Cast: Arjun Kapoor, Alia bhat, Amrita Singh, Ronit Roy, Revathi

RunTime: 150 minutes

 

Adapted from Chetan Bhagat’s novel with the same name and directed by First-timer Abhishek Verman , 2 States manages to keep you entertained for the whole time, even with numerous small glitches in the story adaptation on the big screen. But if you are willing to kick away the stereotyping and a little out-of-place logic, then it sure is refreshingly entertaining.

The masaledar love story with peppy songs for company, amazing cinematography and the chemistry between the lead pair of Arjun Kapoor and Alia Bhatt makes it worth the watch.

The idea of the story revolves around the typical Indian setting on how two youngsters who fall in love and then try to convince their parents for their marriage. The problem is, our boy is Punjabi while the girl is Tamilian. This “convincing-the-parents” part goes through a whole lot of cultural differences melodrama, which is fun to watch.

The lead pair has a good chemistry brewing between them. Although Arjun is the one who narrates the story and is kind of his-version, Alia sure steals the show. Not just for the ease with which she manages to change in each of the frames but how effortlessly she makes herself look convincing as a Tamilian without any fuss. Arjun isn’t bad either, but Alia scores over him.

2 states movie review

The music by Shankar-Ehsaan-Loy suits the refreshing young feel of the movie and even the background score makes many of the scenes click. Cinematography takes the whole movie a notch higher, especially the way the weddings have been shot. Casting has been done beautifully. While Amrita Rao (Arjun’s mother) becomes the typical Punjabi maa throwing about tantrums and emotional blackmailing then and now, Ronit Roy (Arjun’s Dad) brings in the drunk-dad-with-issues back on screen after his much memorable performance in Udaan. Alia’s parents (Mom played by Revathi and Dad played by Shiv Kumar Subramaniam) have little to do in the movie comparatively but they do justice to whatever they are part of.

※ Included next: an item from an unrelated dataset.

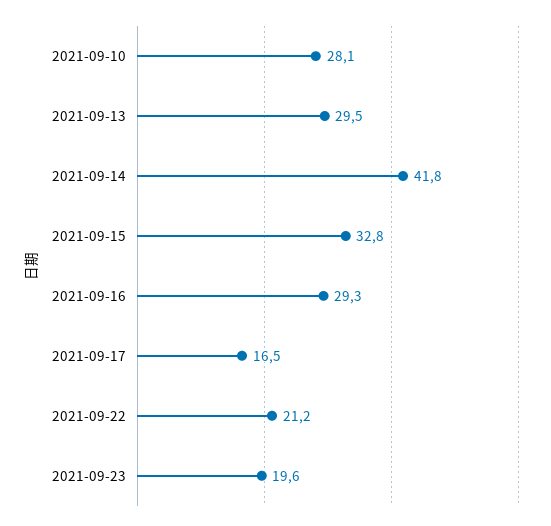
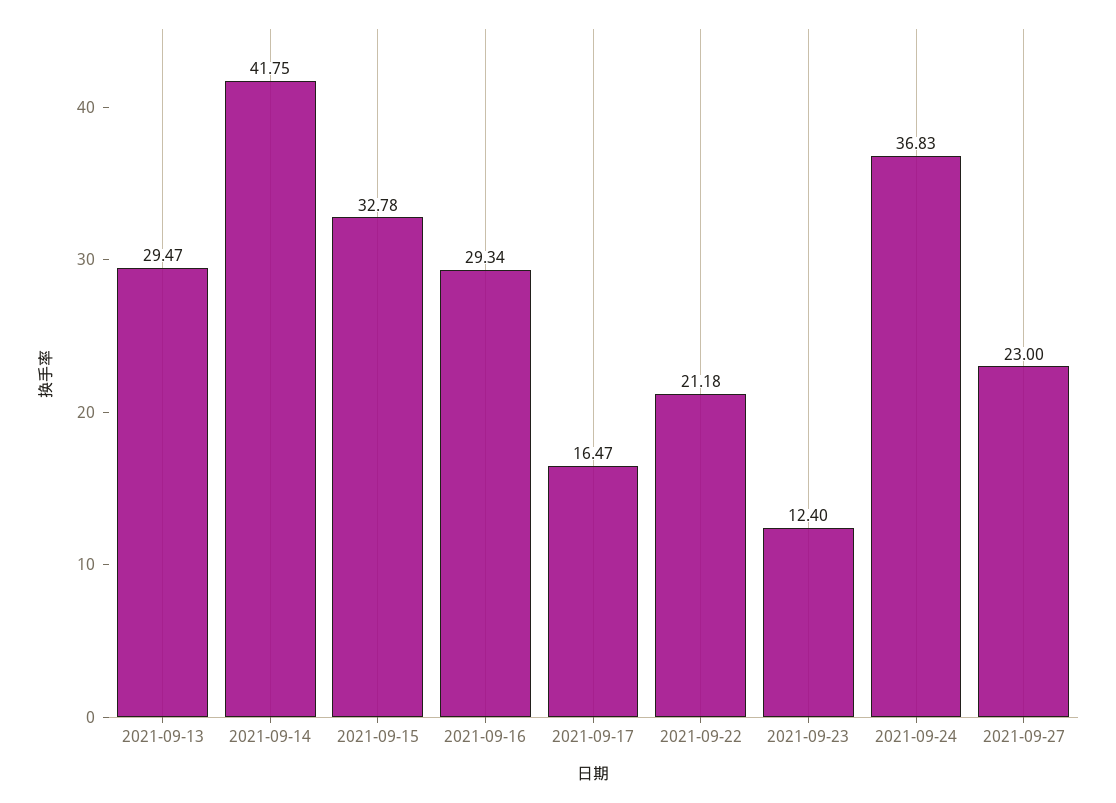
2021-09-10: 28.1 -> none
2021-09-23: 19.6 -> 12.4
2021-09-24: none -> 36.83
2021-09-27: none -> 23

The biggest problem with the movie might be to bring in everything from the book. It is good if a reader watches it, who might understand most of the details, but for a non-reader certain scenes might never make sense. Same happens with 2 states, like the absence of a big conflict which might break their relationship or why his mother is so obnoxiously loud or his dad’s back-story seemed to have been squeezed in.

Nevertheless, if you just through all these above thoughts out, you would surely end up enjoying the 150-odd minutes of the movie, filled with some good laughs (stereotypical maybe) and if you get the connection right, you’ll love it too.

I’m going with a 3/5 for 2 states. Maybe it’s more fun to watch if you’ve read the book.